“Ella es solamente una amiga. No hay nada más que una amistad, o, al menos, yo así lo creo...”, el que pronunciaba estas palabras sobre Ana Obregón era, nada menos que un príncipe. El heredero al principado de Mónaco, Alberto. Entonces, en 1987 aún con Rainiero en el poder, la vida del joven monegasco transcurría entre fiestas, eventos deportivos y cenas de gala; y fue precisamente en una de ellas donde conoció a nuestra actriz quien, por aquel entonces, ya había participado en ‘El equipo A’. Toda una estrella y rubia, ¿se repetía la historia como con Grace Kelly?
Los rumores sonaban con fuerza. Las visitas de Ana a Mónaco eran la comidilla y Lecturas era testigo de uno de esos encuentros en los que reinaba (y nunca mejor dicho) la complicidad. Nuestras cámaras les vieron comer, charlar y asistir al IV Open de Golf del principado. Se volvieron inseparables y más de uno creyó ver en ella a una princesa. Obregón reunía todo lo que podía llamar la atención de Alberto: era divertidísima, con talento, con un sinfín de anécdotas (fijo que le contó la de la paella verde que le hizo a Spielberg) y bellísima. La primera noche que coincidieron, como si de un cuento de hadas se tratara, bailaron juntos toda la noche. Fue en la popular gala de la Cruz Roja y los dos, además de valses, compartieron muchas risas. Había nacido una amistad. Y nada más… como él lucharía por mantener.

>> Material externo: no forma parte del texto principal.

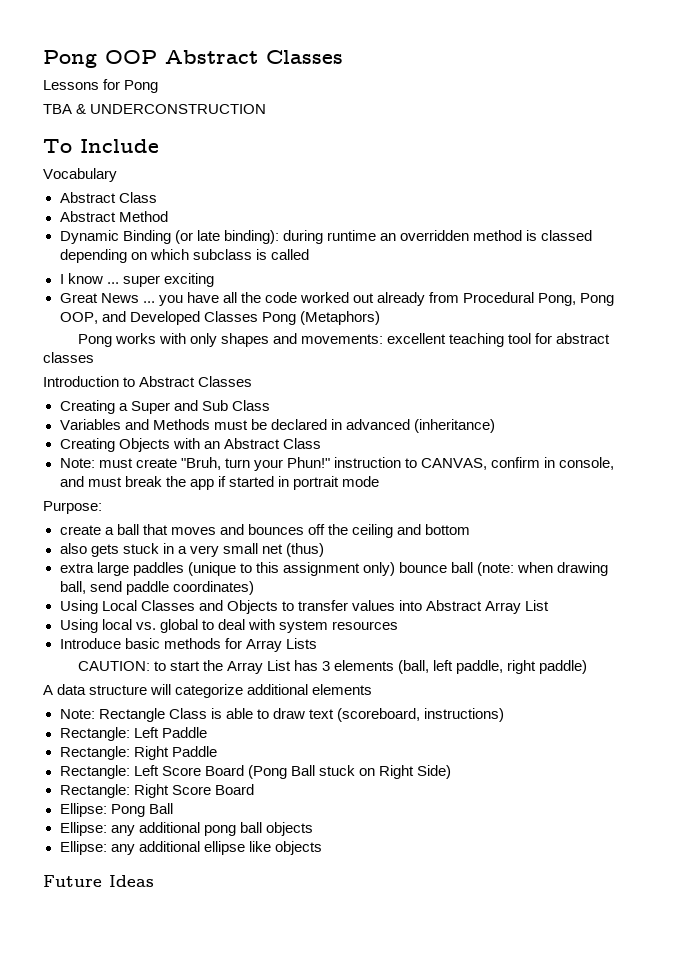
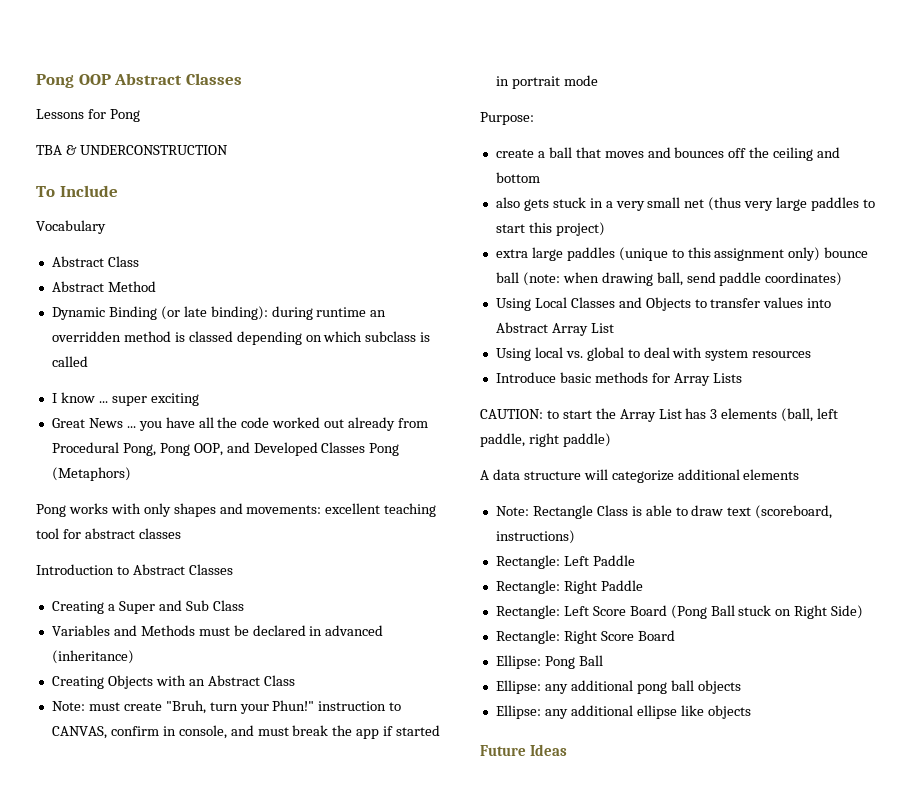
[285,543,324,557] (thus) -> [708,197,875,211] [495,222,605,236] (thus very large paddles to start this project)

La catalogaron como una nueva versión de la Cenicienta, sin el drama de las hermanastras y con una posible aspirante a princesa que hacía mucho más que preparar desayunos y limpiar huellas de gatos por todo el suelo. En nuestro país, Ana era popular, además de por sus trabajos como actriz, por su relación con Miguel Bosé, la primera pareja famosa que le conocimos. Tras enamorar a Hollywood, Obregón pudo haber enamorado a la realeza europea ¡y habría caído rendida a sus pies! ¡Menuda es ella! Pero repetimos: amigos, amigos, nada más… ¡Con lo mucho que habría disfrutado Disney de toda esta historia!